Each template class handles an array of integers. It is entirely capable of setting or clearing any bit in its array. Its superclass is a bitmask where each bit is a flag corresponding to an integer in the array of the derived class. A flag of one indicates that the entire integer is allocated (filled with ones); a flag of zero indicates that an integer has at least one available (zero) bit. The derivation continues until the array size is one. We will need a template specialization for that.

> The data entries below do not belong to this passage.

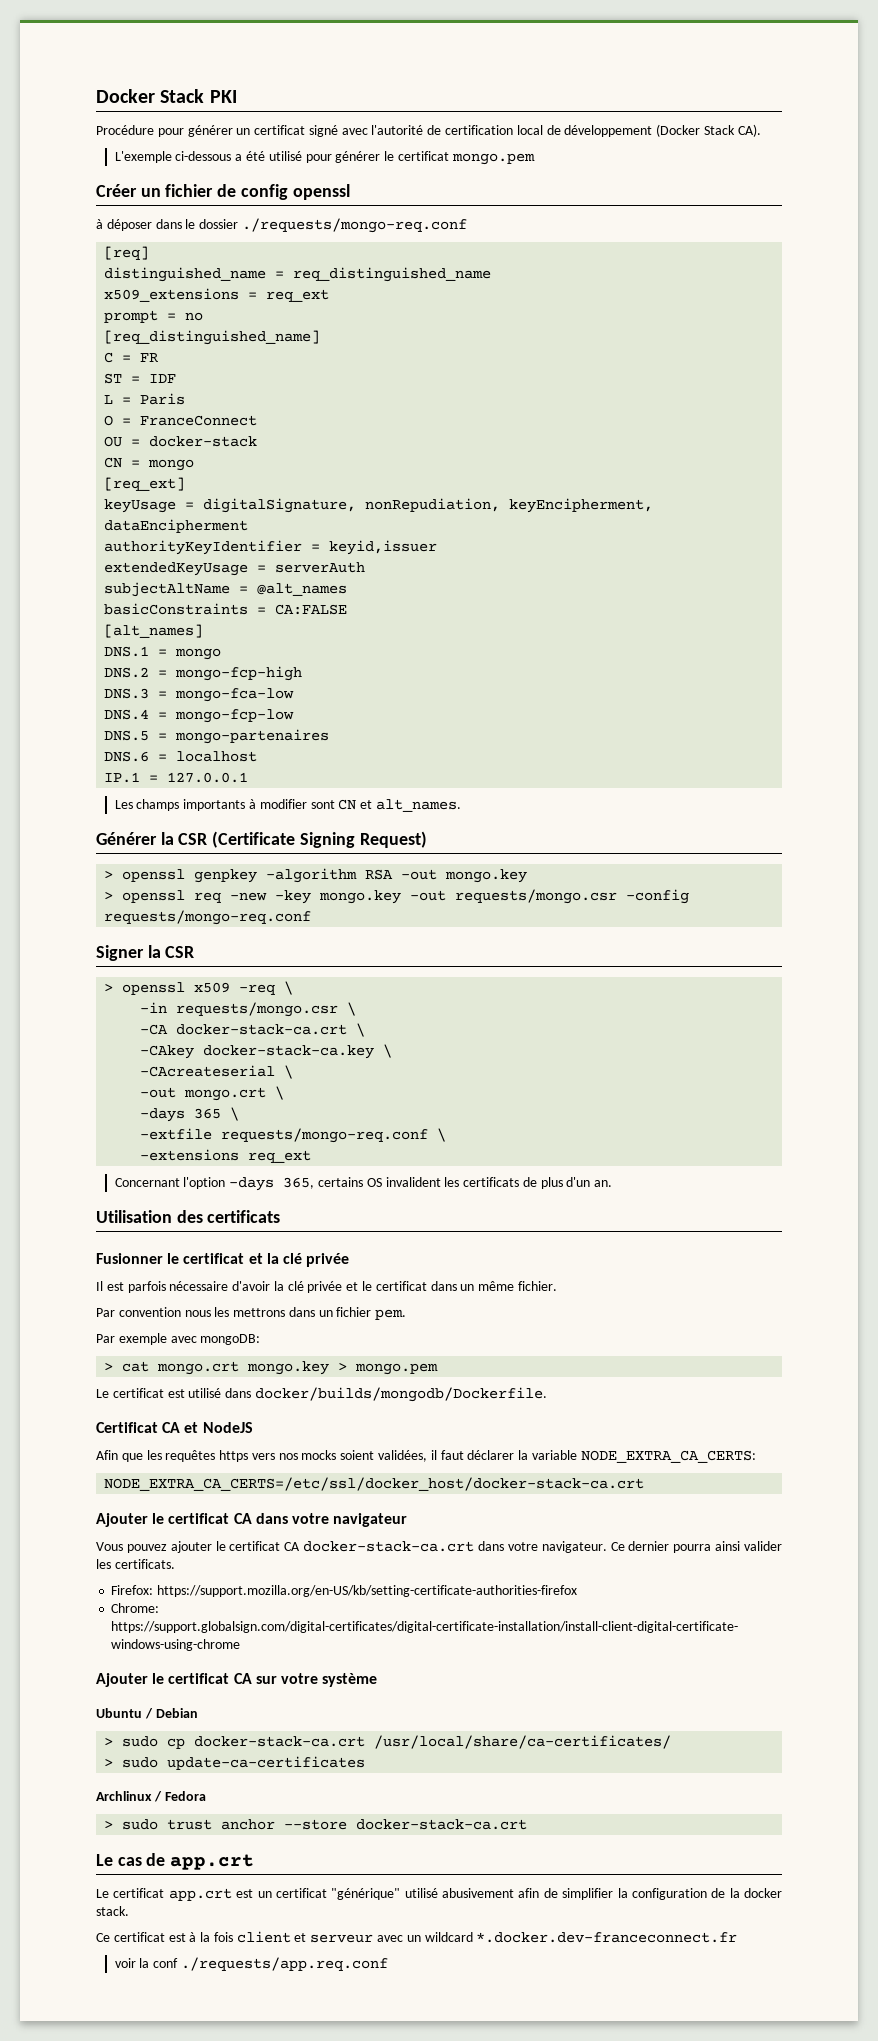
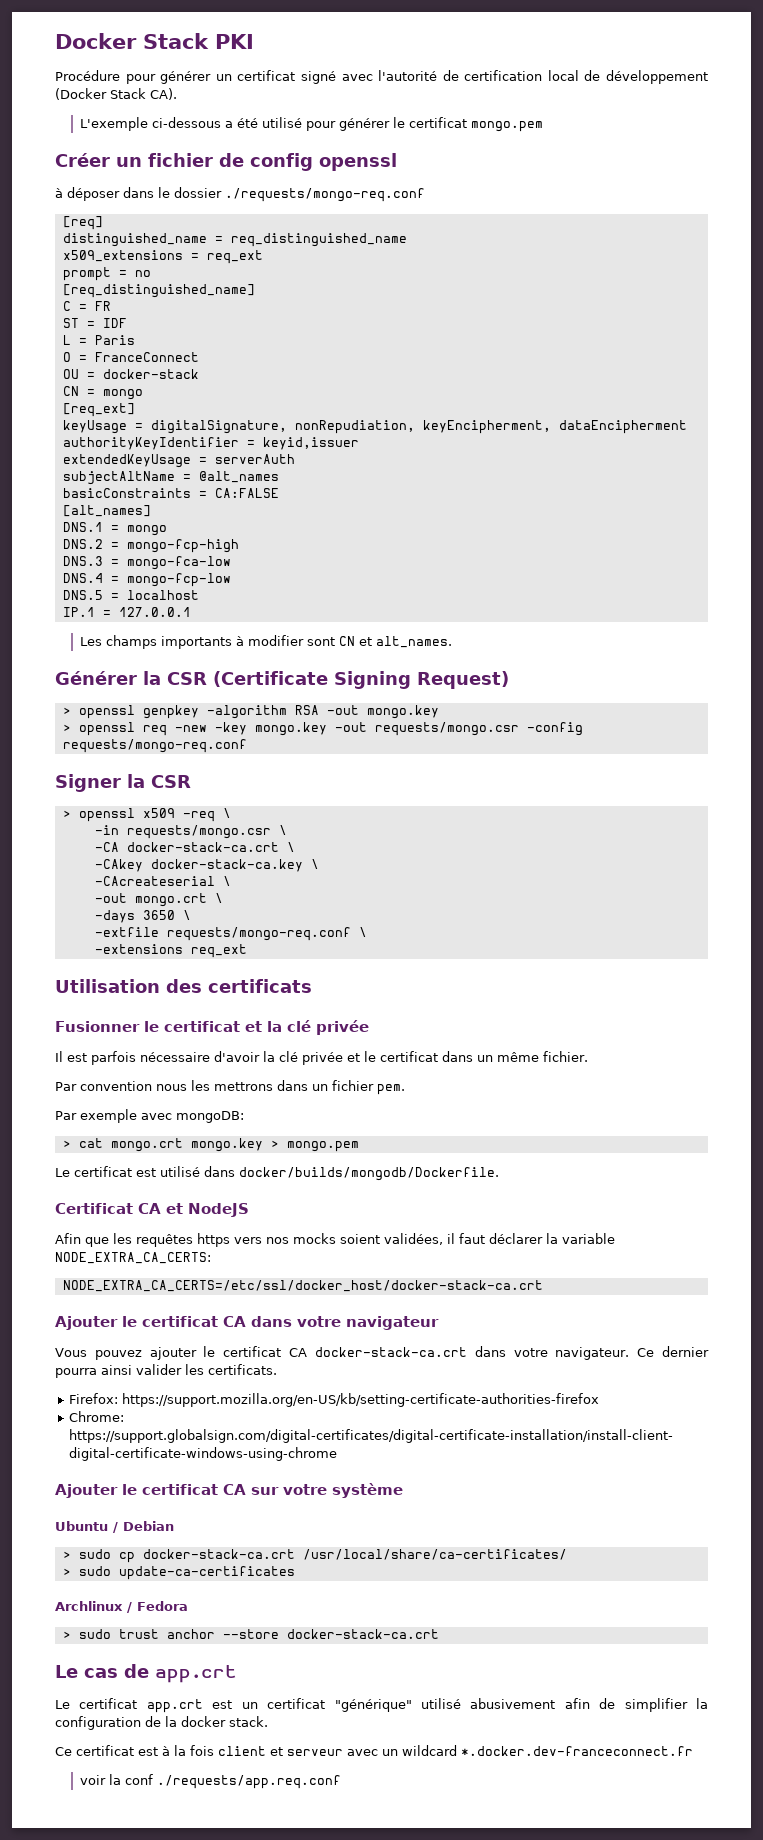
- DNS.5 = mongo-partenaires
- DNS.6 = localhost
+ DNS.5 = localhost
- -days 365 \
+ -days 3650 \
- Concernant l'option -days 365, certains OS invalident les certificats de plus d'un an.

  template <> class bit_array<1>  // full specialization of the final stage
  {
    word_type d_word;
  public:
    bit_array() : d_word(0)   { }
    void assign(bool x)       { d_word = x ? ~(word_type)0 : 0; }
    bool get(size_t n)  const 
	{ return 0 != d_word & ((word_type)1 << (n&BITS_MASK)); }
    size_t find() const       { return lowestOneIdx(~d_word); }
    void set(size_t n, bool x)  // set one bit at index n to x
    {
      n &= BITS_MASK;                     // bit position
      d_word &= ~((word_type)1 << n); // clear bit
      d_word |=   (word_type)x << n;  // set bit if it is non-zero
    }
  };

To find an available (zero) bit in its array, each template class searches its superclass for the first available (zero) bit. This points to the exact integer that has an available (zero) bit. All that remains is to wrap the recursive template code into a class that is easier to use.

 /*!
    \class    FastBitMask
    \brief    An array of bits with fast search for the first zero bit
    \author   Ted Nguyen

  This class manages an array of bits in a hierarchy of masks that optimize
  the search for the first zero bit. This class uses template recursion to 
  implement each level of the hierarchy. Each level holds an array of bits
  where a one indicates that a word in the derived level contains all ones.

  template parameters:
    max_bits : maximum number of bits managed by this array.
*/
template <size_t max_bits> class FastBitMask
{
protected:
  
  // code snippets above go here


  bit_array<((max_bits+BITS_MASK) >> BITS_SHIFT)>   d_array;      

public:
  FastBitMask() : d_array()     { }
  explicit FastBitMask(bool x)  { d_array.assign(x); }
  void assign(bool x)               { d_array.assign(x); }
  static size_t max_size()          { return max_bits; }
  bool operator[](size_t n) const   { return get(n); }
  bool get(size_t n)  const         { return d_array.get(n); }
  size_t find() const               
	{ return d_array.find(); }  // find first zero bit
  void set(size_t n, bool x)        
	{ d_array.set(n, x); }      // set one bit at index n to x
};

The complete listing can be downloaded from here.

Using the Code

This algorithm provides all the required functionality of implementing a token allocator. A token allocator would contain an instance of class FastBitMask<>. The allocation method would check for the first available bit then setting that bit. The deallocation method would simply clear that bit.

  enum { COUNT = 1024 };

  FastBitMask<COUNT>      _bitbucket;   // bucket to keep track of available bits

public:
  int acquire()  // get next available index and mark it as used
  {
    size_t index = _bitbucket.find();   // find first zero bit in table
    if (_bitbucket.max_size() <= index) // out of range
      return -1;
    _bitbucket.set(index, 1);           // update bit in bucket 
                                        // without any range checking
    return index;
  }

  bool release(int i_index)             // release specified index 
                                        // and mark it as available
  {
    if (i_index < 0 || _bitbucket.max_size() <= i_index)
      return false;                     // index is outside valid range
    _bitbucket.set(i_index, 0);         // mark bucket as available
    return true;
  }

The size of the bitmask must be predetermined to keep runtime complexity at a minimum. I usually estimate the number of tokens required in the worst case scenario. Then I double or quadruple this quantity because the storage cost is low and the search cost is even lower.

This code is perfectly suited for applications that require allocation and deallocation of unique Ids. I have used this code to allocate Ids for OpenGL contexts. On another project, this code allocates unique identifiers for objects in a scenegraph. I am sure there are many uses for this algorithm. Drop a line and let me know if you have other novel uses. Thanks for reading.